The 2016–2020 5-year American Community Survey estimates show that the median household income was $65,000 (with a margin of error of +/- $44,420) and the median family income was $80,000 (+/- $77,438). Males had a median income of $73,750 (+/- $56,867) versus $38,750 (+/- $25,098) for females. The median income for those above 16 years old was $55,625 (+/- $21,740). Approximately, 26.5% of families and 24.6% of the population were below the poverty line, including 36.6% of those under the age of 18 and 20.0% of those ages 65 or over.

===2010 census===
As of the census of 2010, there were 88 people, 36 households, and 26 families residing in the city. The population density was 266.7 PD/sqmi. There were 43 housing units at an average density of 130.3 /sqmi. The racial makeup of the city was 100.0% White.

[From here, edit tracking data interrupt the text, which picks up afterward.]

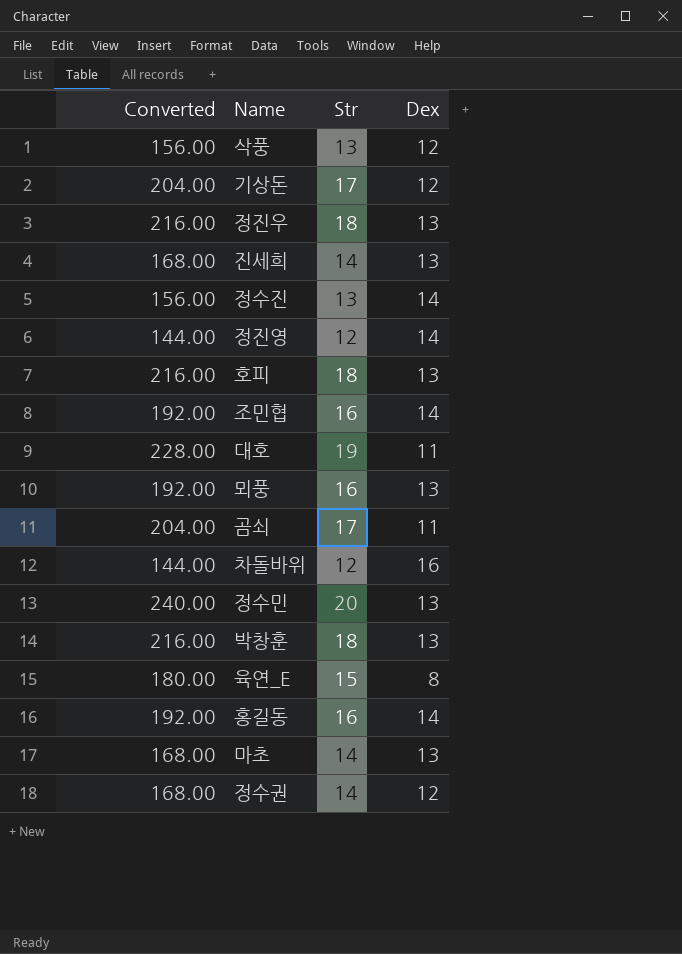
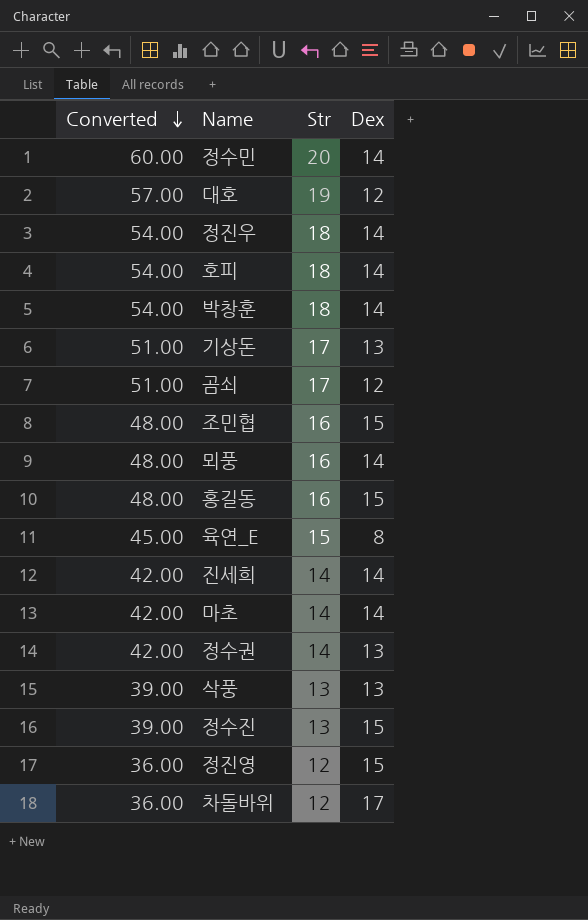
row order: none -> Converted descending
column Converted | formula: [Str] * 12 -> [Str] * 3
정수민 | Dex: 13 -> 14
대호 | Dex: 11 -> 12
정진우 | Dex: 13 -> 14
호피 | Dex: 13 -> 14
박창훈 | Dex: 13 -> 14
기상돈 | Dex: 12 -> 13
곰쇠 | Dex: 11 -> 12
조민협 | Dex: 14 -> 15
뫼풍 | Dex: 13 -> 14
홍길동 | Dex: 14 -> 15
진세희 | Dex: 13 -> 14
마초 | Dex: 13 -> 14
정수권 | Dex: 12 -> 13
삭풍 | Dex: 12 -> 13
정수진 | Dex: 14 -> 15
정진영 | Dex: 14 -> 15
차돌바위 | Dex: 16 -> 17

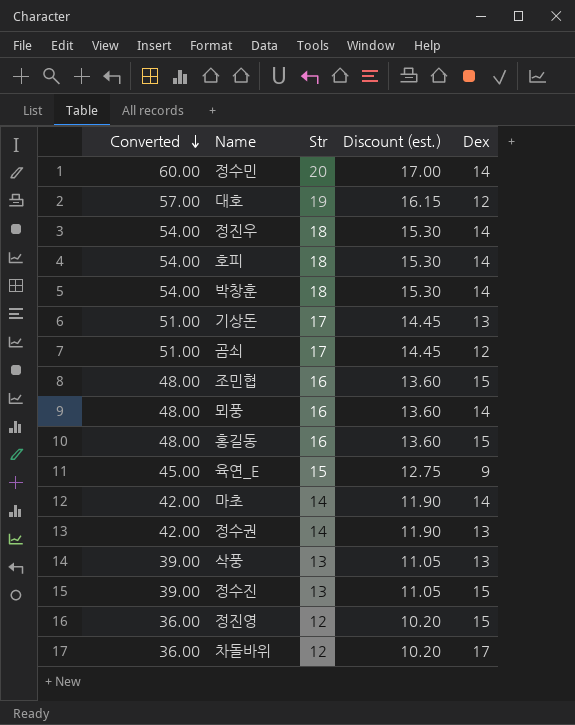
column Discount (est.) | formula: none -> [Str] * 0.85
row 진세희: 42.00 | 14 | 14 -> none
육연_E | Dex: 8 -> 9

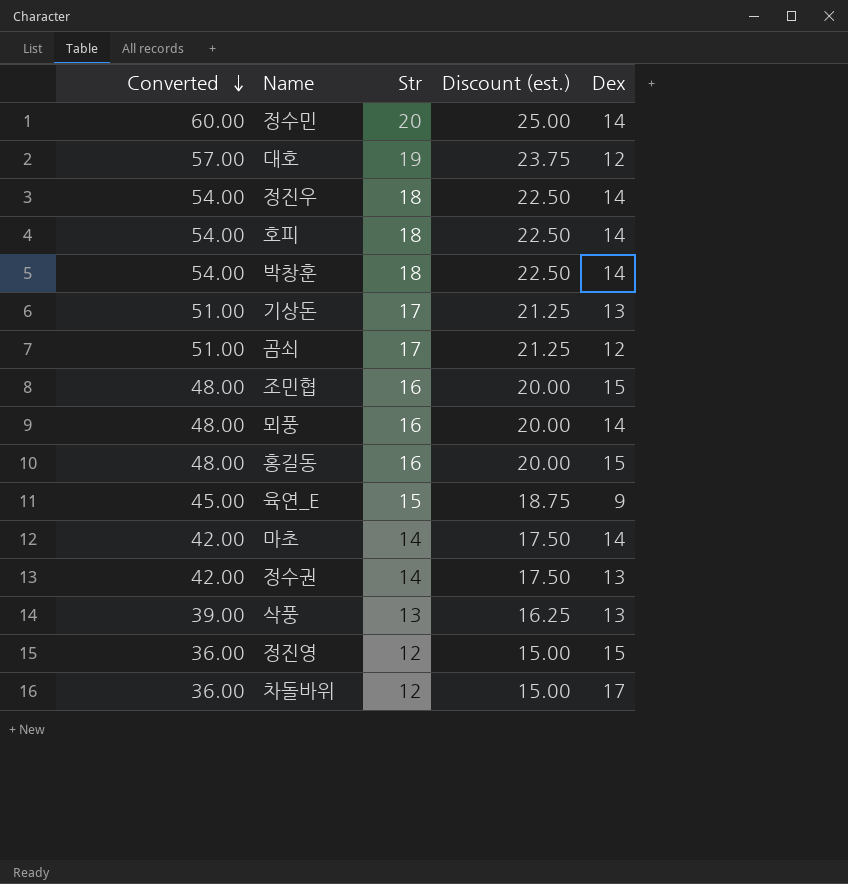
column Discount (est.) | formula: [Str] * 0.85 -> [Str] * 1.25
row 정수진: 39.00 | 13 | 11.05 | 15 -> none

There were 36 households, of which 33.3% had children under the age of 18 living with them, 58.3% were married couples living together, 5.6% had a female householder with no husband present, 8.3% had a male householder with no wife present, and 27.8% were non-families. 25.0% of all households were made up of individuals, and 5.6% had someone living alone who was 65 years of age or older. The average household size was 2.44 and the average family size was 2.92.

The median age in the city was 37 years. 27.3% of residents were under the age of 18; 1.1% were between the ages of 18 and 24; 31.8% were from 25 to 44; 28.3% were from 45 to 64; and 11.4% were 65 years of age or older. The gender makeup of the city was 52.3% male and 47.7% female.

===Cemetery===
The Gem Cemetery is on the west side of the city. Situated in the middle of the cemetery is a fenced-in area containing the headstones of the once-prominent Houston family. This family was rich in past years, when Gem was larger than it is now, but even their house has since been removed from the city.

==Education==
The community is served by Colby USD 315 public school district.